(Version comparison data)
┄┄┄┄┄┄┄┄┄┄
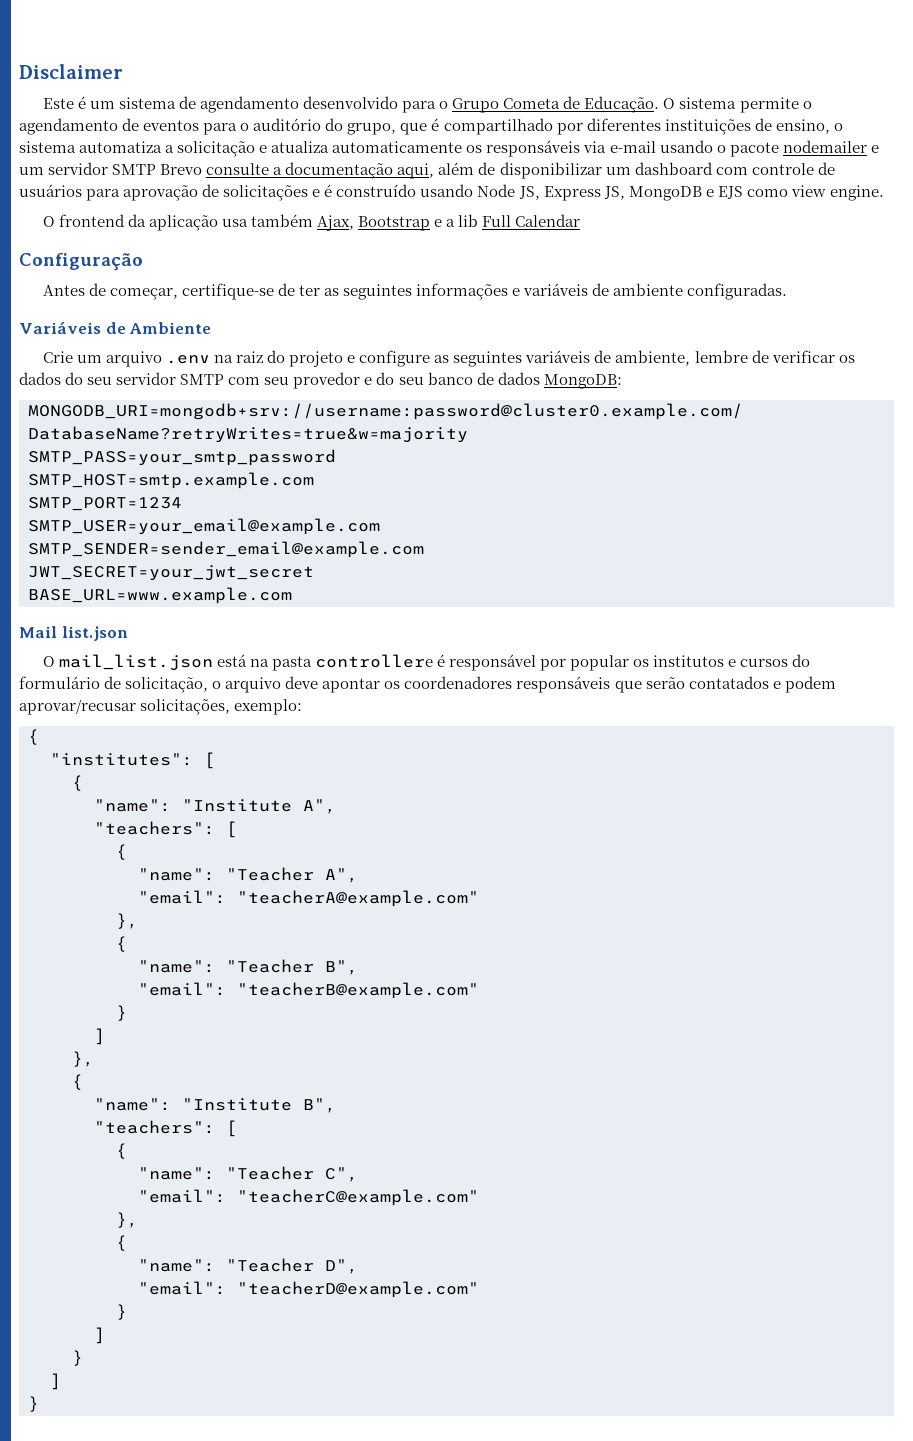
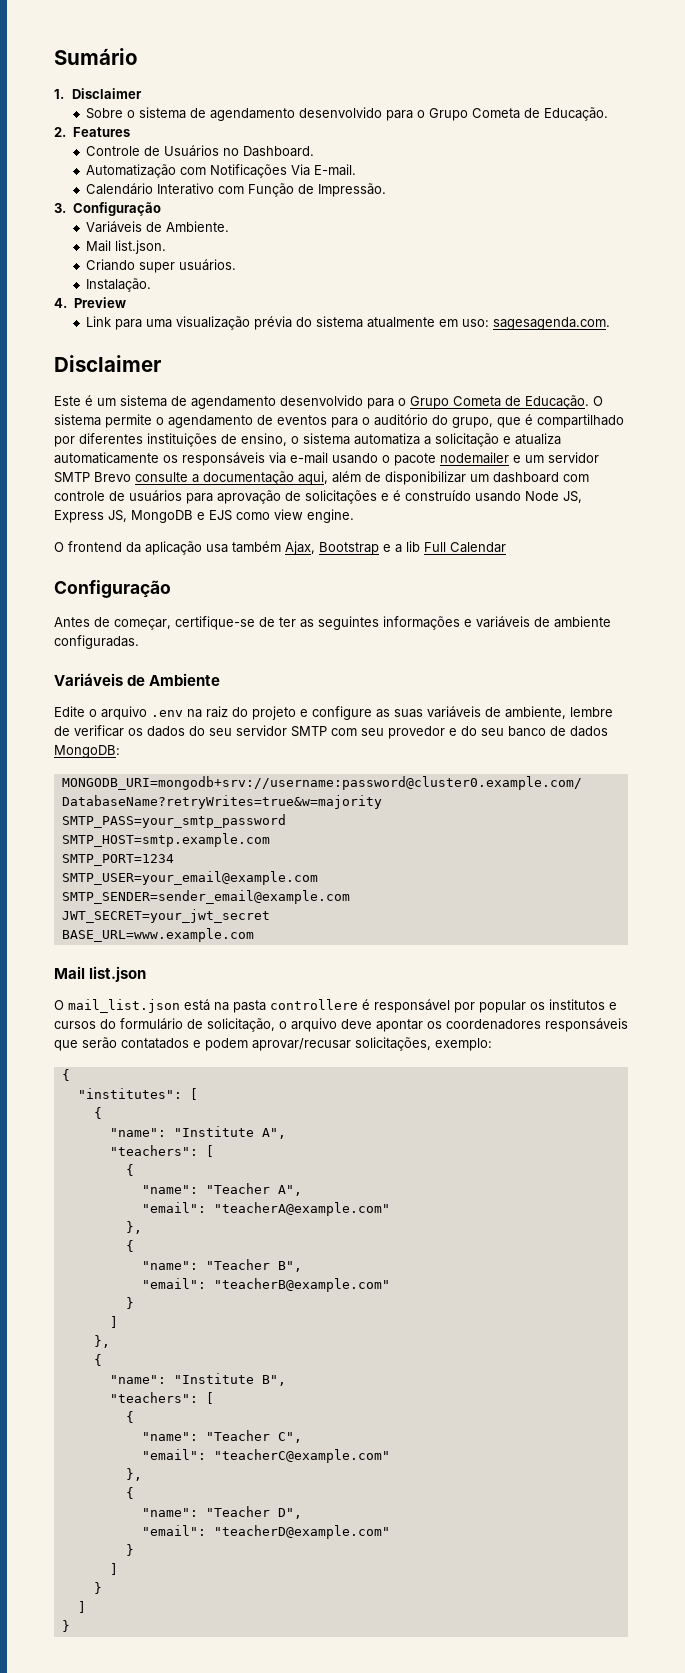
+ Sumário
+ 1. Disclaimer
+ Sobre o sistema de agendamento desenvolvido para o Grupo Cometa de Educação.
+ 2. Features
+ Controle de Usuários no Dashboard.
+ Automatização com Notificações Via E-mail.
+ Calendário Interativo com Função de Impressão.
+ 3. Configuração
+ Variáveis de Ambiente.
+ Mail list.json.
+ Criando super usuários.
+ Instalação.
+ 4. Preview
+ Link para uma visualização prévia do sistema atualmente em uso: sagesagenda.com.
- Crie um arquivo .env na raiz do projeto e configure as seguintes variáveis de ambiente, lembre de verificar os dados do seu servidor SMTP com seu provedor e do seu banco de dados MongoDB:
+ Edite o arquivo .env na raiz do projeto e configure as suas variáveis de ambiente, lembre de verificar os dados do seu servidor SMTP com seu provedor e do seu banco de dados MongoDB:

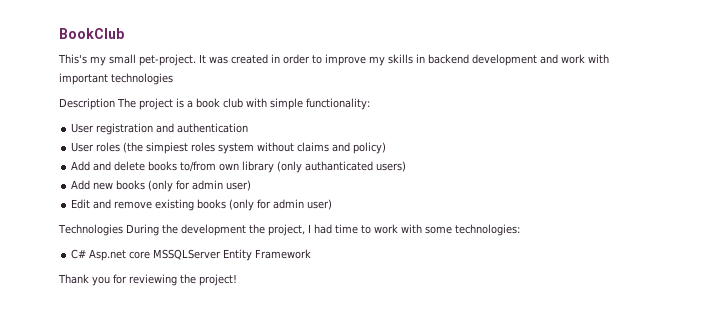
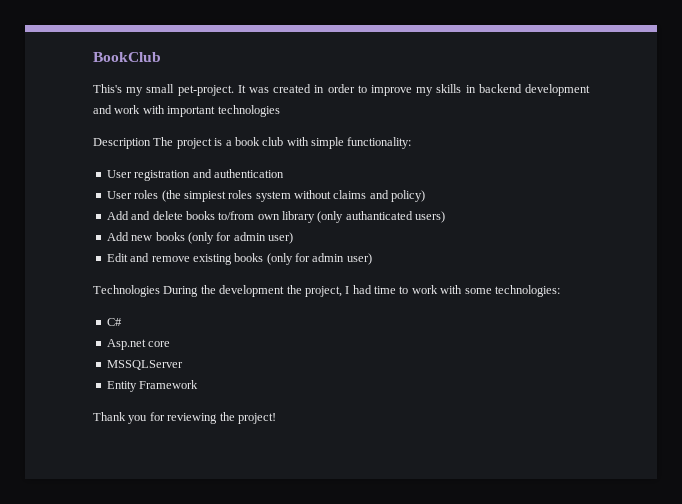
- C# Asp.net core MSSQLServer Entity Framework
+ C#
+ Asp.net core
+ MSSQLServer
+ Entity Framework

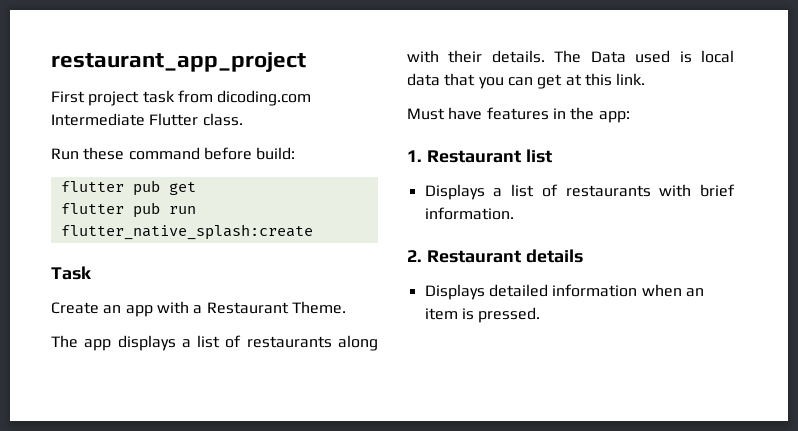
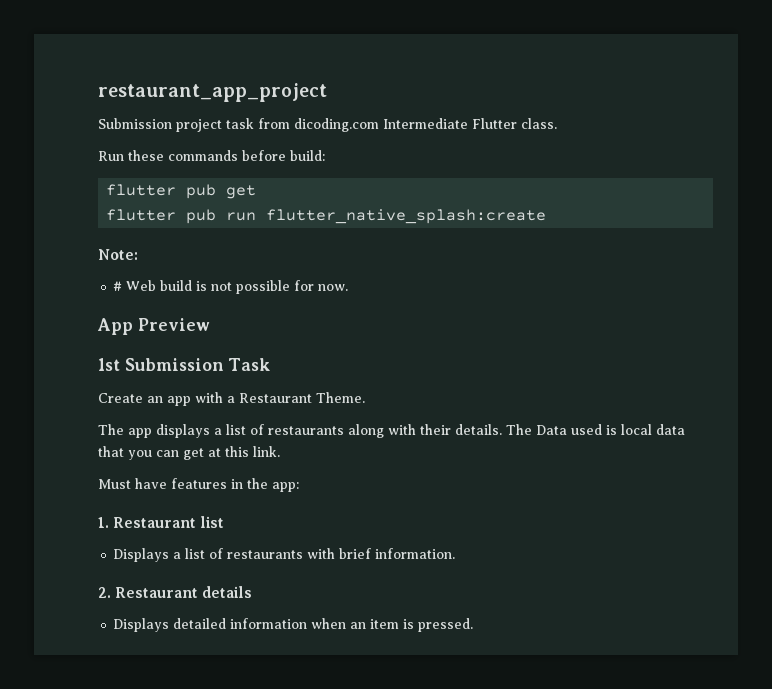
- First project task from dicoding.com Intermediate Flutter class.
+ Submission project task from dicoding.com Intermediate Flutter class.
- Run these command before build:
+ Run these commands before build:
- Task
+ Note:
+ # Web build is not possible for now.
+ App Preview
+ 1st Submission Task

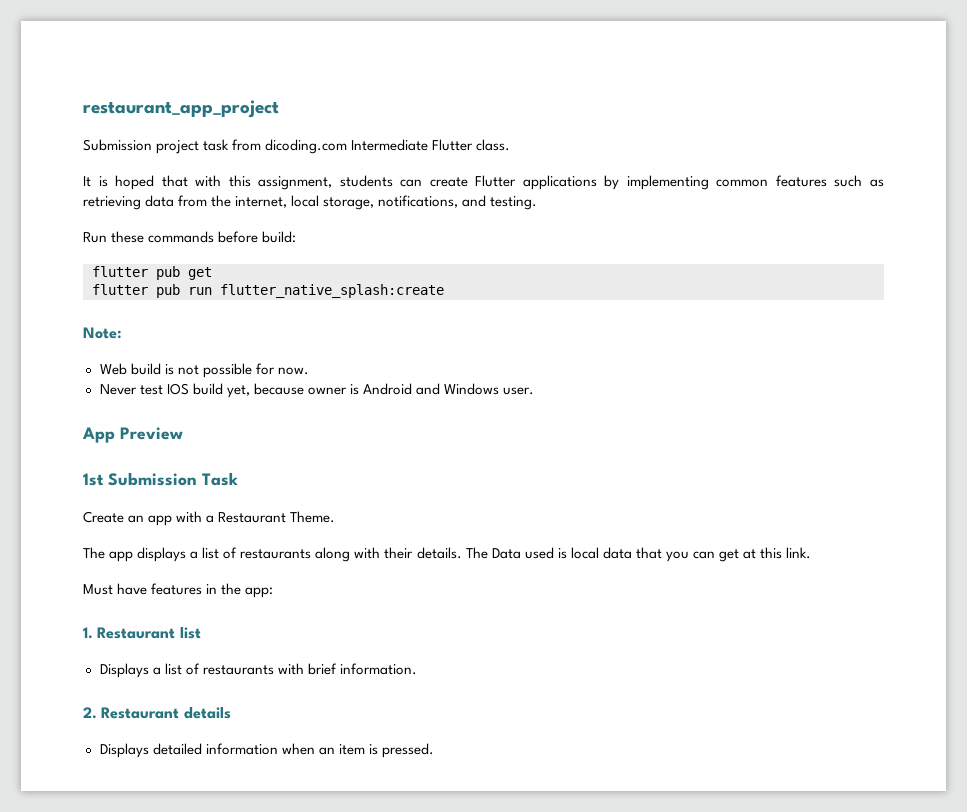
+ It is hoped that with this assignment, students can create Flutter applications by implementing common features such as retrieving data from the internet, local storage, notifications, and testing.
- # Web build is not possible for now.
+ Web build is not possible for now.
+ Never test IOS build yet, because owner is Android and Windows user.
┄┄┄┄┄┄┄┄┄┄
Prompt
From the line holding "Edite o arquivo" down to the final line of the entries above, print every line exactly. Pictures do not go in.

Solution to this problem
+ Edite o arquivo .env na raiz do projeto e configure as suas variáveis de ambiente, lembre de verificar os dados do seu servidor SMTP com seu provedor e do seu banco de dados MongoDB:

- C# Asp.net core MSSQLServer Entity Framework
+ C#
+ Asp.net core
+ MSSQLServer
+ Entity Framework

- First project task from dicoding.com Intermediate Flutter class.
+ Submission project task from dicoding.com Intermediate Flutter class.
- Run these command before build:
+ Run these commands before build:
- Task
+ Note:
+ # Web build is not possible for now.
+ App Preview
+ 1st Submission Task

+ It is hoped that with this assignment, students can create Flutter applications by implementing common features such as retrieving data from the internet, local storage, notifications, and testing.
- # Web build is not possible for now.
+ Web build is not possible for now.
+ Never test IOS build yet, because owner is Android and Windows user.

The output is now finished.